Nature conservation needs systems and processes and, yes, bureaucracy, and forms and meetings and all the paraphernalia of decision making and due diligence. But, as we all know, sometimes the means can take over from the ends, and sometimes people can lose sight of what the processes are there to deliver.
I recently visited Catfield Fen in the Norfolk Broads at the invitation of the owners of part of the Ant Broads and Marshes SSSI, Mr and Mrs Tim Harris. It’s a lovely spot and an interesting story which I hope will have a happy ending.
The main players in this story are the owners (Mr and Mrs Harris), Natural England (a government delivery agency), the Environment Agency (another government delivery agency), local farmers and water suppliers and local naturalists. And I guess, a point that I do not tire of making here, you and me, as our taxes are sprinkled around this story in paying delivery agencies to do their jobs, paying farmers, and paying land managers to deliver nature conservation on the ground.
There are three things that are agreed by all – as far as I can see.
1. Catfield Fen is an amazingly important site for wildlife.
It is an SSSI and has been described as the finest example of unpolluted valley fen in Western Europe (in the SSSI citation). The nature conservation importance of the site really isn’t questioned and the site was designated in the early 1950s and early 1970s so it’s been recognised for a very long time. It’s a jewel in the nature conservation crown.
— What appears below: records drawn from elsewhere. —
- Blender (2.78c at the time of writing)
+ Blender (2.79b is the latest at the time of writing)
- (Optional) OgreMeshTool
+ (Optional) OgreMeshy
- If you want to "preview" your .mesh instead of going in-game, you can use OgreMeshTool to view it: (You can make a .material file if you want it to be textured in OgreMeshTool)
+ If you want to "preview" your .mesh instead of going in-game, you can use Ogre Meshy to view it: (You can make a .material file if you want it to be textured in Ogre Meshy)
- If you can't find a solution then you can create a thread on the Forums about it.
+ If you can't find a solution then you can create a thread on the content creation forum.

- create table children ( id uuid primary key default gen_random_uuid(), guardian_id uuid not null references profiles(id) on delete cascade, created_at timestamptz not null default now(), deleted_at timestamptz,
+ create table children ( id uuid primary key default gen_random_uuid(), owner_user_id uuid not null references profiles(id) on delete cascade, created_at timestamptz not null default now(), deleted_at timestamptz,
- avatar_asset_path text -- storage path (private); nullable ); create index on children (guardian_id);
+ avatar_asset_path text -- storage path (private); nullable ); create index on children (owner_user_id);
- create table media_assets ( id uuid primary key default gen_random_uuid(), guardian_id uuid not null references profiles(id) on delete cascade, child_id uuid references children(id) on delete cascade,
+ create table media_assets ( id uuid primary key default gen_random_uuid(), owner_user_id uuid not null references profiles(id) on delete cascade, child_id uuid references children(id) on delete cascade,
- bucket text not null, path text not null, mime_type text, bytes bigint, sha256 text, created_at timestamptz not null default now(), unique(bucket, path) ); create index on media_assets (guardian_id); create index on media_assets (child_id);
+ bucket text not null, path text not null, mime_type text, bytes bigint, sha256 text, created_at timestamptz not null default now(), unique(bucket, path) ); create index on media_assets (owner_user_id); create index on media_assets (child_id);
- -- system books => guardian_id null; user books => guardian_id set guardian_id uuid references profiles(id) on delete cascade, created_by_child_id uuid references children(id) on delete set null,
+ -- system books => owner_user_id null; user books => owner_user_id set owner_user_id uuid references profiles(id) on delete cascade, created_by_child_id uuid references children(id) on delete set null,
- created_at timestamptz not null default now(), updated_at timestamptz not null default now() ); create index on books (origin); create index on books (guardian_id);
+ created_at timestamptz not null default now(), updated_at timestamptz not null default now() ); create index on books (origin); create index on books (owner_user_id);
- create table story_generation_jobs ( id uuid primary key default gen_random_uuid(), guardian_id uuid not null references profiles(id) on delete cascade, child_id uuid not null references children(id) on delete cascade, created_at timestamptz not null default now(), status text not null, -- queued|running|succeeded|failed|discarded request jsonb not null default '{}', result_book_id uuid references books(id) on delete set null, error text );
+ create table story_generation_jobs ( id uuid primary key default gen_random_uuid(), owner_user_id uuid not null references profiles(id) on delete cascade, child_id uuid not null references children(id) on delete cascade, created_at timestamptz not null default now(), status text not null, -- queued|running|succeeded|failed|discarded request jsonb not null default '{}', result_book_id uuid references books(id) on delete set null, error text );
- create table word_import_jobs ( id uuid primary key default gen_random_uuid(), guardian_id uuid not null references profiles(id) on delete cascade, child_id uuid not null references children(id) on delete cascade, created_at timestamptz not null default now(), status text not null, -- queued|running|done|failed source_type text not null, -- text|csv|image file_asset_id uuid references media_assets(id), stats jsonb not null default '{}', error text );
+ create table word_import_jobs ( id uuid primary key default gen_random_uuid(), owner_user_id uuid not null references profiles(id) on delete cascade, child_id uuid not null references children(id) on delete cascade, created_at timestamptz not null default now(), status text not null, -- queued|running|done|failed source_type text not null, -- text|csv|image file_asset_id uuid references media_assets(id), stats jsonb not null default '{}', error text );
2. Catfield Fen is drying out
This isn’t in question either. I’ve seen photographs of how the site used to be and walking around it a few days ago my wellington boots weren’t really needed. People with a much longer experience of the site point to the sparser and lower reed growth and the incursion of grasses into the reedbeds and there is now a whole bunch of hydrological measurement going on.
3. Catfield Fen is losing its nature conservation importance because it is drying out.
You have only to look at the Natural England website to see that it classes the reason for the unfavourable and not recovering status of units 3 and 11 of the site as being water abstraction. Local naturalists point to the declines of the following plant species as being important and indicative of drier conditions: crested buckler fern, Sphagnum, soft hornwort, marsh stitchwort, round-leaved sundew, marsh cinquefoil, cowbane, milk parsley, greater bladderwort, frogbit, cotton grass, slender sedge and heath spotted orchid (to name but a few).
So, with two government delivery agencies on the job we should be moving to a rapid resolution of this issue surely? Well, maybe we will move to a resolution, and that’s the test of all the years’ of meetings and letters and memos and phone calls to date, but whatever happens now it won’t have been quick. This matter has been dragging on, as the water has been dragged out, for decades. Back in 1993 English Nature (NE’s predecessor) wrote to the National Rivers Authority (EA’s predecessor) over the insidious lowering of the ambient water levels over the last 25 years – and now we are nearly 20 years on and the discussions are still happening.
Through this period it has been the owners of the site who have fought hardest for its nature conservation future. This isn’t a story of government agencies bullying the land owners to do a decent job to protect the site’s nature conservation value – quite the opposite! This is a story of the owners fighting to get government agencies to pay attention to the loss of nature conservation value involved and to find a solution.
Natural England originally classed Catfield Fen as being in favourable condition but were pressed to change that to unfavourable by Mr and Mrs Harris. And Mr and Mrs Harris have commissioned studies of the nature conservation interest (from leading specialists in the field) and the hydrology of the site (from yet more experts) in order to make their case, of which they are convinced, that it is abstraction of water, licensed by EA, by local farmers and for public water supply that is draining the Fen and destroying its wildlife.
The time is nigh, in fact it is long overdue, for EA to make some decisions about this site of European importance. Does EA live up to the ‘environment’ part of its name, take NE’s advice that water abstraction is to blame for the deteriorating condition of the site, and halt abstraction – at least to see what happens?
I hope it does, because I hope that the fen orchids, swallowtails and otters will get a voice in this long-running debate, and I hope that their needs prevail, for if they do not then why do we have SSSIs, SACs etc? And indeed, why do we have Natural England and the Environment Agency?